## Exercise details
From the line below that contains "discount: 50.00 -> 507.12" to the line that contains "Jones Snowboards Solution", repeat every line exactly, both ends included, and nothing else.

Before-and-after change data
-- Opening Marker --

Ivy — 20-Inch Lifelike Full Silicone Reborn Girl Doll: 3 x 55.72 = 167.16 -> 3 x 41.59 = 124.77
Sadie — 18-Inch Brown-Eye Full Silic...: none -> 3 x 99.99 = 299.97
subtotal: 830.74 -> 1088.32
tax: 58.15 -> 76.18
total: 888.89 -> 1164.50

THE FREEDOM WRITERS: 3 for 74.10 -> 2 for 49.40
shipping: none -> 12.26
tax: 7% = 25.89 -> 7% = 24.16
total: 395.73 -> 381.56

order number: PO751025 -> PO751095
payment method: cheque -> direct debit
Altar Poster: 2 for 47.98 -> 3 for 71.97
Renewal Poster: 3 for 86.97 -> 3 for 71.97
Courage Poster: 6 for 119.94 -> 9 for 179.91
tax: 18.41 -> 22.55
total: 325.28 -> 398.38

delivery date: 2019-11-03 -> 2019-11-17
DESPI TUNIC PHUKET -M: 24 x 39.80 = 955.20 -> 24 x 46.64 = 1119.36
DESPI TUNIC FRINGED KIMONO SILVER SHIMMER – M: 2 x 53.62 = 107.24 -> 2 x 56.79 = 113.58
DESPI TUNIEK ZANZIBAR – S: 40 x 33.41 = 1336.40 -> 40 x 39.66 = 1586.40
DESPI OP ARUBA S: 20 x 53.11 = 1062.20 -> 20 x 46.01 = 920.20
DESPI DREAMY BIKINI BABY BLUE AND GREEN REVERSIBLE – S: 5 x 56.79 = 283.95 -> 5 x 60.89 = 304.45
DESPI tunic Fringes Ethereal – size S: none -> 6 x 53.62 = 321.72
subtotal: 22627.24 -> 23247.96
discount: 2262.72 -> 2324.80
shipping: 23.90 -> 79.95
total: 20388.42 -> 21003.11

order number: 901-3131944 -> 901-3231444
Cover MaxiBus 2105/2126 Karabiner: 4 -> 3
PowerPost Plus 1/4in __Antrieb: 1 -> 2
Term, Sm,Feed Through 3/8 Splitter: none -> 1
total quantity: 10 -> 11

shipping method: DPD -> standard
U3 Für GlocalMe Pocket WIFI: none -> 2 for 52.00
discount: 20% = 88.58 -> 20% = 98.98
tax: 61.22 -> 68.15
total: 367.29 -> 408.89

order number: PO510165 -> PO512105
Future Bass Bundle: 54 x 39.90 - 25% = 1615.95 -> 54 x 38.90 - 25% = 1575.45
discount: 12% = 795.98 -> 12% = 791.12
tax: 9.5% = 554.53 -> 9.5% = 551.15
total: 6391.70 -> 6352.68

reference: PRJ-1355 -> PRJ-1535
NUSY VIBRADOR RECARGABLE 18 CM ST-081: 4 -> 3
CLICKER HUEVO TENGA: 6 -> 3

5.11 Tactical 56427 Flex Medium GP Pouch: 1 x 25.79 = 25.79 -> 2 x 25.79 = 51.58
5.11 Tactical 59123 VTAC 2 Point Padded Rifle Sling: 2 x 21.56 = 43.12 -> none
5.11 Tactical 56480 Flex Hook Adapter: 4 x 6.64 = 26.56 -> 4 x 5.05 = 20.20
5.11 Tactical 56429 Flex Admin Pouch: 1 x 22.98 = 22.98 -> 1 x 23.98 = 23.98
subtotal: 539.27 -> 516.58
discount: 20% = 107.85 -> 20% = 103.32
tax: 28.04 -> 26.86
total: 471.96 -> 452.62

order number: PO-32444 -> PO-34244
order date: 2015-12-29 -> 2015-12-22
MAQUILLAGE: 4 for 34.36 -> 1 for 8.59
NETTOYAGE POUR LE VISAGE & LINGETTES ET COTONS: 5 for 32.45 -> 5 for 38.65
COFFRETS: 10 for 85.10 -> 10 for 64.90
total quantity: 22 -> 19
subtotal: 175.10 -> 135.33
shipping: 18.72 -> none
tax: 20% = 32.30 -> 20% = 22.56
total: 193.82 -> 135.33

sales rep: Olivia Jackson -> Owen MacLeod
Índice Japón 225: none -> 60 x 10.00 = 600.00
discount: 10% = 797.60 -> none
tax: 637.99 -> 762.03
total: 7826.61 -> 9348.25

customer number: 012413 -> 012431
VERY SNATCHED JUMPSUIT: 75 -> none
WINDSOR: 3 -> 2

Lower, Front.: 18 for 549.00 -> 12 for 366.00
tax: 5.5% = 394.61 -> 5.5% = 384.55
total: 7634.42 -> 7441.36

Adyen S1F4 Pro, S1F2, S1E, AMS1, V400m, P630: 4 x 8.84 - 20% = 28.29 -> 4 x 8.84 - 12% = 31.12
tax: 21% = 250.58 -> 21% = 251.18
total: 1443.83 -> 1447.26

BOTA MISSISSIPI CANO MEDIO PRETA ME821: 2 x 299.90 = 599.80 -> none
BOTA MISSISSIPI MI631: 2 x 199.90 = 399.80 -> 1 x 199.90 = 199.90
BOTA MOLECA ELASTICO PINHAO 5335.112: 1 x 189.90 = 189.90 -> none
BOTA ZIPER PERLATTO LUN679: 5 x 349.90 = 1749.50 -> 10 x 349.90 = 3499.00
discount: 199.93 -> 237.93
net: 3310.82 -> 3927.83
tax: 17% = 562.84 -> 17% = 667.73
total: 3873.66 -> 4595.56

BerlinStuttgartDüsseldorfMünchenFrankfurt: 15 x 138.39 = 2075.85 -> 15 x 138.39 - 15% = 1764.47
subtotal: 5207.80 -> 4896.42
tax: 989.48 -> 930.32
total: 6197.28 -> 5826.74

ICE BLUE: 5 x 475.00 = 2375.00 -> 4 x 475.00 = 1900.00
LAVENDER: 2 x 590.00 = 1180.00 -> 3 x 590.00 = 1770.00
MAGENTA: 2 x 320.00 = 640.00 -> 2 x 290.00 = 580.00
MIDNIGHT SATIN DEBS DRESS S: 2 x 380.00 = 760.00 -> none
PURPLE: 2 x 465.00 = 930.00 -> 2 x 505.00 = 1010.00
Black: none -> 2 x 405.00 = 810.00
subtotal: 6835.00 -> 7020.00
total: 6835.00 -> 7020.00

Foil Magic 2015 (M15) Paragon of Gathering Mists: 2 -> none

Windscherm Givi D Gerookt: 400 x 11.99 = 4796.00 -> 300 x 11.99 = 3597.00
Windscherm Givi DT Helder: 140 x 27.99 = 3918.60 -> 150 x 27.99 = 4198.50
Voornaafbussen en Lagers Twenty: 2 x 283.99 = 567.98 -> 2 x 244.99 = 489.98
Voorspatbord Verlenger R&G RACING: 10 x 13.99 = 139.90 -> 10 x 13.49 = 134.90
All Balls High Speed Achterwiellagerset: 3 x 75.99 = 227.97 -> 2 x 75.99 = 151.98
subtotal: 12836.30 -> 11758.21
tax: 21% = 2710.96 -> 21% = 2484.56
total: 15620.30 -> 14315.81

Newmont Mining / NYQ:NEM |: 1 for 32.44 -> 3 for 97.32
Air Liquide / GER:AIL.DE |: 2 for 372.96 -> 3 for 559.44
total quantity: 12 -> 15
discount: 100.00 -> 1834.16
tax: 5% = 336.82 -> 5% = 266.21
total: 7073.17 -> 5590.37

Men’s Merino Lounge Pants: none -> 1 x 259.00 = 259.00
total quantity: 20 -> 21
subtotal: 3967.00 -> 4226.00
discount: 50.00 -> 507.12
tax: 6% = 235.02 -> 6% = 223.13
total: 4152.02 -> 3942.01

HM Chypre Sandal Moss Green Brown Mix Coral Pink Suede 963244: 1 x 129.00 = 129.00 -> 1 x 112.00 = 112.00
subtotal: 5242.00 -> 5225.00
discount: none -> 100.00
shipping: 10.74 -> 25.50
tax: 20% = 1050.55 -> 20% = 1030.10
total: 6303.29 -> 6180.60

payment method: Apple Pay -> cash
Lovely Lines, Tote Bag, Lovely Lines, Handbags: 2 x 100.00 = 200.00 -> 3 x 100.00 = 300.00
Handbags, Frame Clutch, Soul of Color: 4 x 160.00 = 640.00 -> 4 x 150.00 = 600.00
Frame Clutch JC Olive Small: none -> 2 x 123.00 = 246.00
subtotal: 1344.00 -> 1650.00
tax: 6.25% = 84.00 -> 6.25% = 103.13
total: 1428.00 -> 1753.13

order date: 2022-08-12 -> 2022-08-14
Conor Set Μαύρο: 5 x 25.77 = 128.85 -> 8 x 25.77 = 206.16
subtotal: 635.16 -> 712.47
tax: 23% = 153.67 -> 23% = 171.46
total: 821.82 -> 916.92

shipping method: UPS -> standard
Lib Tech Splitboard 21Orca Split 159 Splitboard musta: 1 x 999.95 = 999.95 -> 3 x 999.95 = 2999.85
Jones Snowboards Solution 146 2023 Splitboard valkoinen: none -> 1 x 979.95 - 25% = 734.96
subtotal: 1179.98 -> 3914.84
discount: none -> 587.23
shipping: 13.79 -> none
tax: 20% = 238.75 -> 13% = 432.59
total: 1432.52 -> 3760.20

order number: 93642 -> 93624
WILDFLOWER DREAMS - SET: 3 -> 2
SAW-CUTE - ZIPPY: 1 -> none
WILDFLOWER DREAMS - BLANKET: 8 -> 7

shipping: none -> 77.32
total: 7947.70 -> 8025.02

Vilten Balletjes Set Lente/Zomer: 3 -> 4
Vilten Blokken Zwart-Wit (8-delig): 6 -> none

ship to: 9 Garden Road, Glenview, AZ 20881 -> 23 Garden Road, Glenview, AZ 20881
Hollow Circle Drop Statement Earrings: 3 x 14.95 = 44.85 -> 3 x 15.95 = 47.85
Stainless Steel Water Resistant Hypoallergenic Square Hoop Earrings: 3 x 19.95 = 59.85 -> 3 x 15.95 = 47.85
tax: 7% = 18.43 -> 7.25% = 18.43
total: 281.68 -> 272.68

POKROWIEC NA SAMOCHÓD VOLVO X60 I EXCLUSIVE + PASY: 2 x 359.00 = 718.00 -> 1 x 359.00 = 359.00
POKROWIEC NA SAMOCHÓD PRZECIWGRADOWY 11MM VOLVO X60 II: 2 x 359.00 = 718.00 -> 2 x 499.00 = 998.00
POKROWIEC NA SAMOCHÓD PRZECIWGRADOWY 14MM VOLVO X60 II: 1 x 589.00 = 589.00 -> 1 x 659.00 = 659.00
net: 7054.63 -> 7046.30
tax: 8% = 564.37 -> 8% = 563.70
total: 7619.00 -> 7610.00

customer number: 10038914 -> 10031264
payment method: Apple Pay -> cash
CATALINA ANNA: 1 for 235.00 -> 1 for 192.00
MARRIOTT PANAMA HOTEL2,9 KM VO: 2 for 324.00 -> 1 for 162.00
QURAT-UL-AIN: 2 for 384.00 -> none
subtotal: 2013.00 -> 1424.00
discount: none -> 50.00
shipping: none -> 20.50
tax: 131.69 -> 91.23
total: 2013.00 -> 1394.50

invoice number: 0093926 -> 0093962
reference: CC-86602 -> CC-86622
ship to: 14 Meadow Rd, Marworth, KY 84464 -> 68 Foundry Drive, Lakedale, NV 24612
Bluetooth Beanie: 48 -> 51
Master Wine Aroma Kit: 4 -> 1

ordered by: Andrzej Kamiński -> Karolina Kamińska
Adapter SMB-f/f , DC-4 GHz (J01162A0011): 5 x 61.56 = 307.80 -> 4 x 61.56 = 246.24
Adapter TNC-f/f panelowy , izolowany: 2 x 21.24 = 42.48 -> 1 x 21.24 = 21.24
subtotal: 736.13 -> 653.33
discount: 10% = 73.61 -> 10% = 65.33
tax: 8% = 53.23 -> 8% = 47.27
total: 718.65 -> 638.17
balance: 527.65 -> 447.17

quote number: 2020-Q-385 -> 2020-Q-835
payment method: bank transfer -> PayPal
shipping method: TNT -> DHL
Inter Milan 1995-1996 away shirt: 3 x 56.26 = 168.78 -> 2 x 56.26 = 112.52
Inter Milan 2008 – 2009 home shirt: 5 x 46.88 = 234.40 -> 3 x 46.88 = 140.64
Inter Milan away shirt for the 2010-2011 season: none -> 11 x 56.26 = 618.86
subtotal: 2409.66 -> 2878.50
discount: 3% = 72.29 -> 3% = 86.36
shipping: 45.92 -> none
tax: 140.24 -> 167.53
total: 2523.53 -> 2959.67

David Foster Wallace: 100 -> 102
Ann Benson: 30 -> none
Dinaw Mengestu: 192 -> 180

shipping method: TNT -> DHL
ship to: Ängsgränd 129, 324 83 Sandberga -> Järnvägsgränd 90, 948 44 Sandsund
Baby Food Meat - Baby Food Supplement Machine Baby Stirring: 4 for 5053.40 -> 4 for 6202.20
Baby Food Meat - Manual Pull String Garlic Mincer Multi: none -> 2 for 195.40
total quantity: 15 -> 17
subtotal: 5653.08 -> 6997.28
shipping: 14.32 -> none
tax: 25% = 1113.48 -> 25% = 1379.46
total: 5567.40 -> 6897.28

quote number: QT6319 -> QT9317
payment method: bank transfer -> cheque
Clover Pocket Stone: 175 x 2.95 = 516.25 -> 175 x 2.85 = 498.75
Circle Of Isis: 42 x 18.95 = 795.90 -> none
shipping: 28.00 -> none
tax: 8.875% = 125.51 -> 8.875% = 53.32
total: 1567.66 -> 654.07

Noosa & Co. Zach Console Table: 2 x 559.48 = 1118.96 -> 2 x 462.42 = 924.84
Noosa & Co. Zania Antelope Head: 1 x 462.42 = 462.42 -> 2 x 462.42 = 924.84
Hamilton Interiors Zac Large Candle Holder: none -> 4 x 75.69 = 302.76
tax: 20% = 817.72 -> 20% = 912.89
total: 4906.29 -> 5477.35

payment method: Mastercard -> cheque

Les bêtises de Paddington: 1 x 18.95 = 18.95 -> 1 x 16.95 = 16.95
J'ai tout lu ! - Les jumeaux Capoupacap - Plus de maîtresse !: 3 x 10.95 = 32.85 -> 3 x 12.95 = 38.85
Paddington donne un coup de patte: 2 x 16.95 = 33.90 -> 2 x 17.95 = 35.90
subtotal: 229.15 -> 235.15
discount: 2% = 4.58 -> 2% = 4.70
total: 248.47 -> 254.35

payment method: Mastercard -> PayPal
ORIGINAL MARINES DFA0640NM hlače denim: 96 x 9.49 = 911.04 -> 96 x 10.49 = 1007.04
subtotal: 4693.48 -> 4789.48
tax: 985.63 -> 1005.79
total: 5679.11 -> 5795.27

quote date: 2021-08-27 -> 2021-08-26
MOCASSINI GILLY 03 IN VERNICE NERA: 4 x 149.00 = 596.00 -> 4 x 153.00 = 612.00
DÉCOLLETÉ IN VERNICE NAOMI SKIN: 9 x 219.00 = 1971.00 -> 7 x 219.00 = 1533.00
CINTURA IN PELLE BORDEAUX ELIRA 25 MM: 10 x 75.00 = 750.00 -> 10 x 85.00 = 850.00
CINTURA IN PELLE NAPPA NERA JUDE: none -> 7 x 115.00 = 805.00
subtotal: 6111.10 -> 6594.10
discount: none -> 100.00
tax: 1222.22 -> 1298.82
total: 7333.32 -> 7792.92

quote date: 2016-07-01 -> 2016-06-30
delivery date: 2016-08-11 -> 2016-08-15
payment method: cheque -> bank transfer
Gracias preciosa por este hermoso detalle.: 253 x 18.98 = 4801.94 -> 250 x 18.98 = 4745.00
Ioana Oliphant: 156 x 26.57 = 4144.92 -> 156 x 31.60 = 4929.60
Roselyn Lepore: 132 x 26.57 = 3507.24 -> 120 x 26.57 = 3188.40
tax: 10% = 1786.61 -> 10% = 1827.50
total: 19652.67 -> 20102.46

-- Closing Marker --

## Task output
discount: 50.00 -> 507.12
tax: 6% = 235.02 -> 6% = 223.13
total: 4152.02 -> 3942.01

HM Chypre Sandal Moss Green Brown Mix Coral Pink Suede 963244: 1 x 129.00 = 129.00 -> 1 x 112.00 = 112.00
subtotal: 5242.00 -> 5225.00
discount: none -> 100.00
shipping: 10.74 -> 25.50
tax: 20% = 1050.55 -> 20% = 1030.10
total: 6303.29 -> 6180.60

payment method: Apple Pay -> cash
Lovely Lines, Tote Bag, Lovely Lines, Handbags: 2 x 100.00 = 200.00 -> 3 x 100.00 = 300.00
Handbags, Frame Clutch, Soul of Color: 4 x 160.00 = 640.00 -> 4 x 150.00 = 600.00
Frame Clutch JC Olive Small: none -> 2 x 123.00 = 246.00
subtotal: 1344.00 -> 1650.00
tax: 6.25% = 84.00 -> 6.25% = 103.13
total: 1428.00 -> 1753.13

order date: 2022-08-12 -> 2022-08-14
Conor Set Μαύρο: 5 x 25.77 = 128.85 -> 8 x 25.77 = 206.16
subtotal: 635.16 -> 712.47
tax: 23% = 153.67 -> 23% = 171.46
total: 821.82 -> 916.92

shipping method: UPS -> standard
Lib Tech Splitboard 21Orca Split 159 Splitboard musta: 1 x 999.95 = 999.95 -> 3 x 999.95 = 2999.85
Jones Snowboards Solution 146 2023 Splitboard valkoinen: none -> 1 x 979.95 - 25% = 734.96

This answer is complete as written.